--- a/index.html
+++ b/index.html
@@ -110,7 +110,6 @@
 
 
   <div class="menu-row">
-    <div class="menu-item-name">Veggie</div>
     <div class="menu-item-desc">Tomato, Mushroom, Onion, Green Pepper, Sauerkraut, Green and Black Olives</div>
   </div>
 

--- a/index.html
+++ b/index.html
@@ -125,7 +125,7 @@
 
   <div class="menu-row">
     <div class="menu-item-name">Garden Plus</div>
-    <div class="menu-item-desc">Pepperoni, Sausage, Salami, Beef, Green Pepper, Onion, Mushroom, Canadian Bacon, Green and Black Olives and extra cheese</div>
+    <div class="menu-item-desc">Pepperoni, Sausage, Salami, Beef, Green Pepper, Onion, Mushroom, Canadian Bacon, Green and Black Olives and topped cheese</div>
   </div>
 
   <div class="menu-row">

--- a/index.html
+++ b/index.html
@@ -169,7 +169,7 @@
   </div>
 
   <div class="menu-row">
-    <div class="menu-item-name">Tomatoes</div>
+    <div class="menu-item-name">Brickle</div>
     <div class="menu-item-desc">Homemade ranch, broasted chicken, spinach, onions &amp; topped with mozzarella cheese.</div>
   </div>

════

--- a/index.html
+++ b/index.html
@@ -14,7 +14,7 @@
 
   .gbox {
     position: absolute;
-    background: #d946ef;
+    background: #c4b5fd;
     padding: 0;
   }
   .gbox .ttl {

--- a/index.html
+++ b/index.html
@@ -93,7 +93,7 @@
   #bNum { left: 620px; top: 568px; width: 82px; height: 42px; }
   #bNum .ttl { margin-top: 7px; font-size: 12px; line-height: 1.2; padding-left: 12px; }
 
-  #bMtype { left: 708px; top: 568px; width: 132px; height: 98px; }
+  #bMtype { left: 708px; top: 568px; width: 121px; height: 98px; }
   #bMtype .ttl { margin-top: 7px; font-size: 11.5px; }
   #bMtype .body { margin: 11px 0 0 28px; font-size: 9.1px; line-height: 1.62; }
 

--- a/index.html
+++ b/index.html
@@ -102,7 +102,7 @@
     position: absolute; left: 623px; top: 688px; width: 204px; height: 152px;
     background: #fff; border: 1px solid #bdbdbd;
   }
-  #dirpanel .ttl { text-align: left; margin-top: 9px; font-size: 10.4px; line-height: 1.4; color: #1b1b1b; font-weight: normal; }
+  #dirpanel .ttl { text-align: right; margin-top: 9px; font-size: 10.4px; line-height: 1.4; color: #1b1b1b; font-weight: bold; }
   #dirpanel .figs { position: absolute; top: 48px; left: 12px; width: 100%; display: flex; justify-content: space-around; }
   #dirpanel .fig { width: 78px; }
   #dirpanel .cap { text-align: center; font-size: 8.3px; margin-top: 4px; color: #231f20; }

════

"bMtype" is the word to look for; copy every line of the data that has it.

- [RESULT BELOW]
-  #bMtype { left: 708px; top: 568px; width: 132px; height: 98px; }
+  #bMtype { left: 708px; top: 568px; width: 121px; height: 98px; }
   #bMtype .ttl { margin-top: 7px; font-size: 11.5px; }
   #bMtype .body { margin: 11px 0 0 28px; font-size: 9.1px; line-height: 1.62; }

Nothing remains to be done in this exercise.